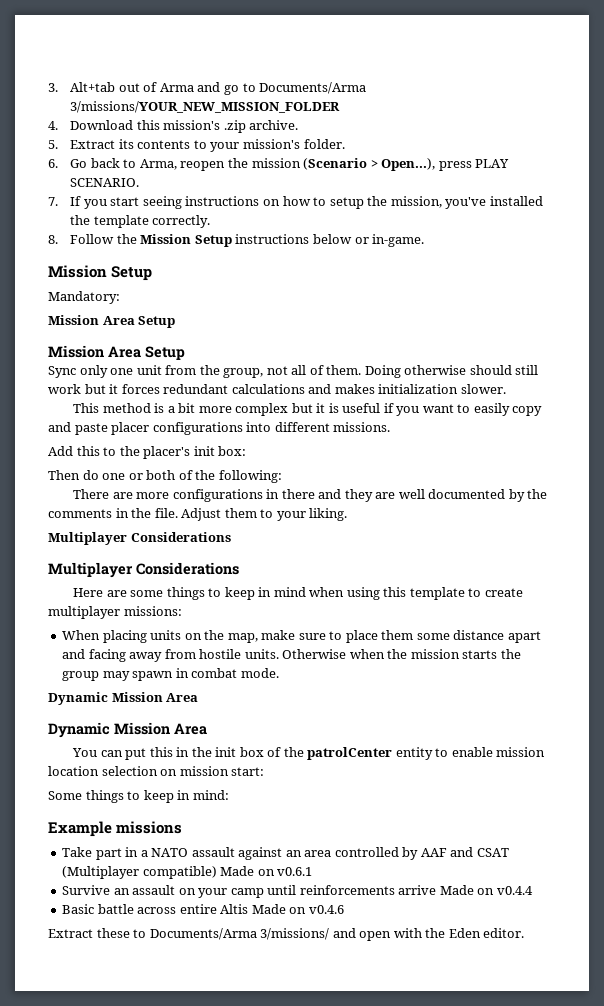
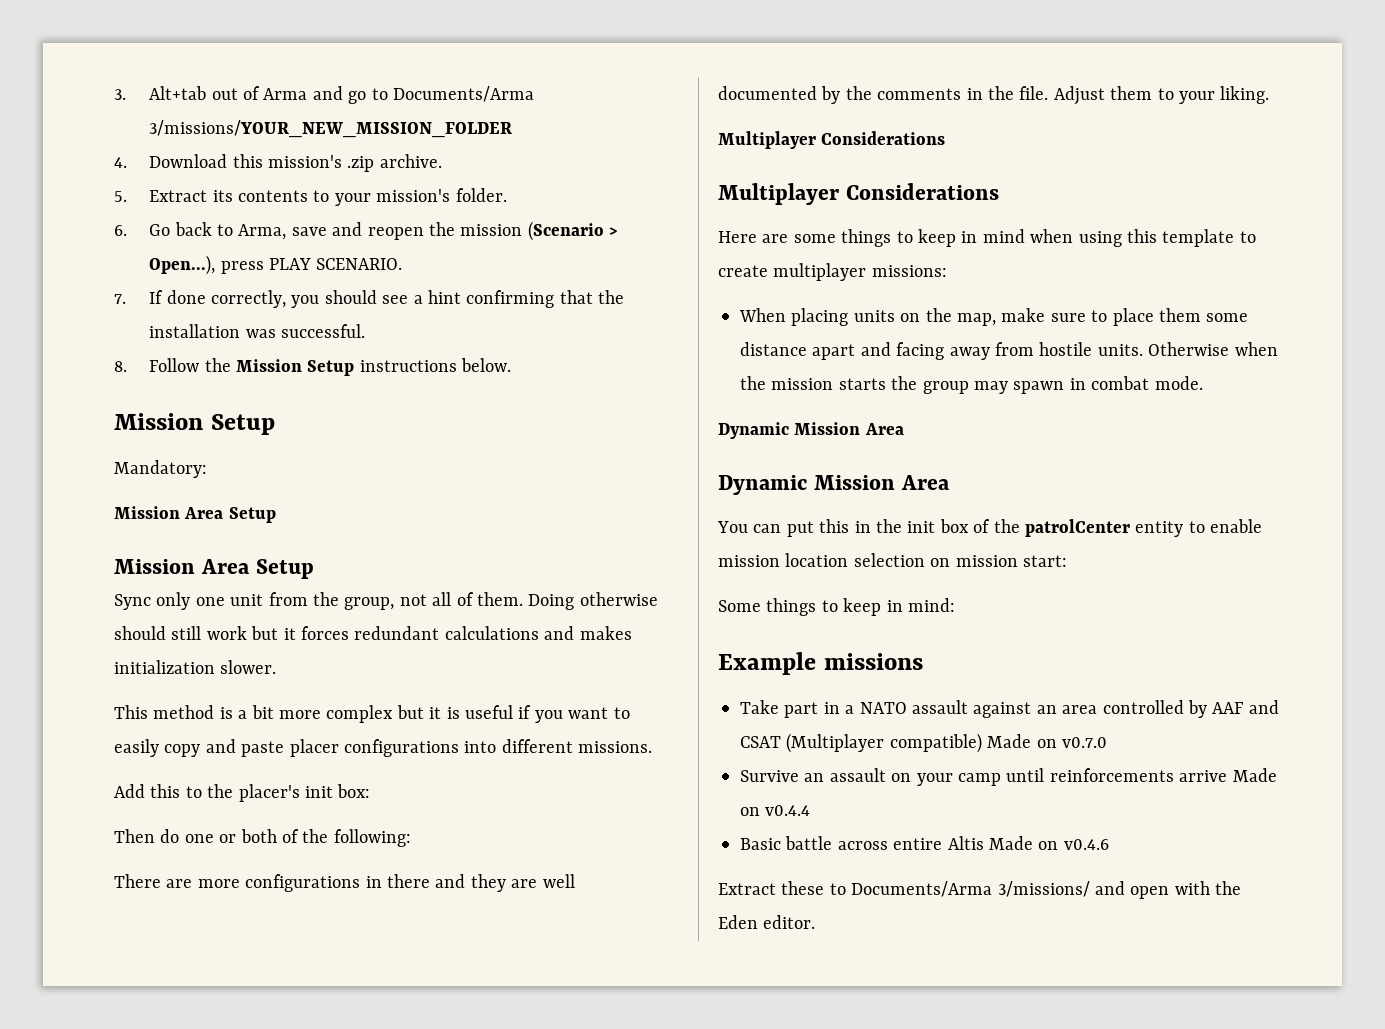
(177, 164) none -> [291,222,363,236] save and
[83,196,543,209] [70,215,211,228] you start seeing instructions on how to setup the mission, you've installed the template correctly. -> [166,290,625,308] [149,324,366,338] done correctly, you should see a hint confirming that the installation was successful.
[312,234,425,247] below or in-game. -> [461,358,512,372] below.
[277,867,313,876] v0.6.1 -> [1062,737,1107,748] v0.7.0

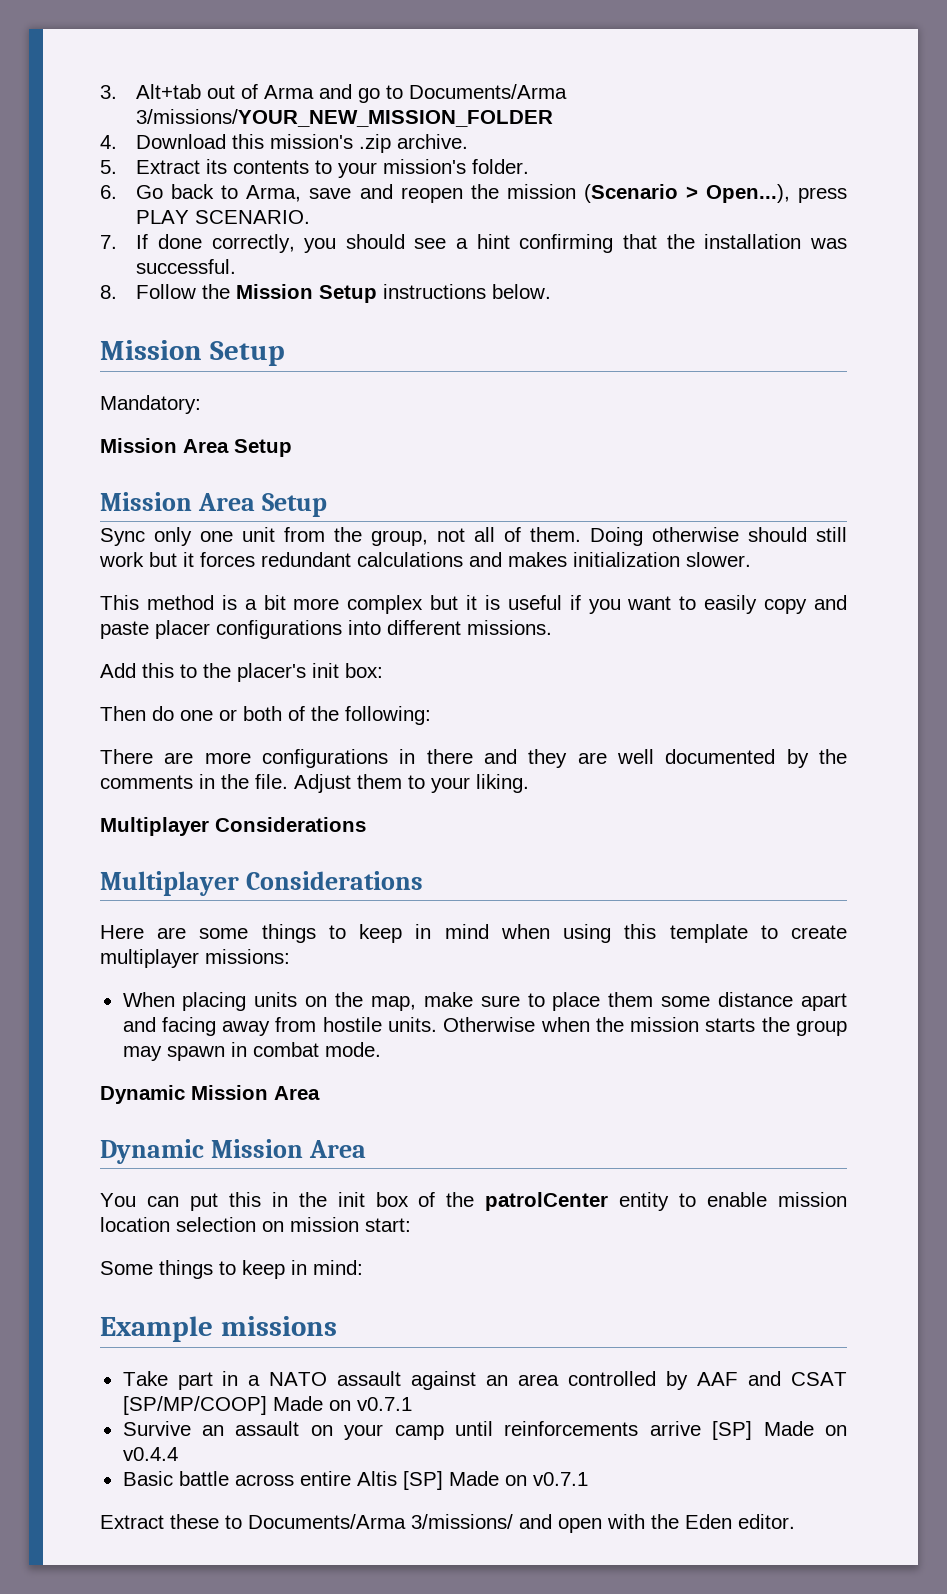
[786,733,1107,753] (Multiplayer compatible) Made on v0.7.0 -> [122,1396,412,1415] [SP/MP/COOP] Made on v0.7.1
(1228, 776) none -> [712,1421,753,1440] [SP]
[989,836,1109,850] Made on v0.4.6 -> [402,1471,588,1490] [SP] Made on v0.7.1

--------------------------------

> [Work task] Write out exactly the lines that run from the one containing "[83,196,543,209] [70,215,211,228] you" to the last line of the entries above, both ends kept, pictures left out.

> [Answer space]
[83,196,543,209] [70,215,211,228] you start seeing instructions on how to setup the mission, you've installed the template correctly. -> [166,290,625,308] [149,324,366,338] done correctly, you should see a hint confirming that the installation was successful.
[312,234,425,247] below or in-game. -> [461,358,512,372] below.
[277,867,313,876] v0.6.1 -> [1062,737,1107,748] v0.7.0

[786,733,1107,753] (Multiplayer compatible) Made on v0.7.0 -> [122,1396,412,1415] [SP/MP/COOP] Made on v0.7.1
(1228, 776) none -> [712,1421,753,1440] [SP]
[989,836,1109,850] Made on v0.4.6 -> [402,1471,588,1490] [SP] Made on v0.7.1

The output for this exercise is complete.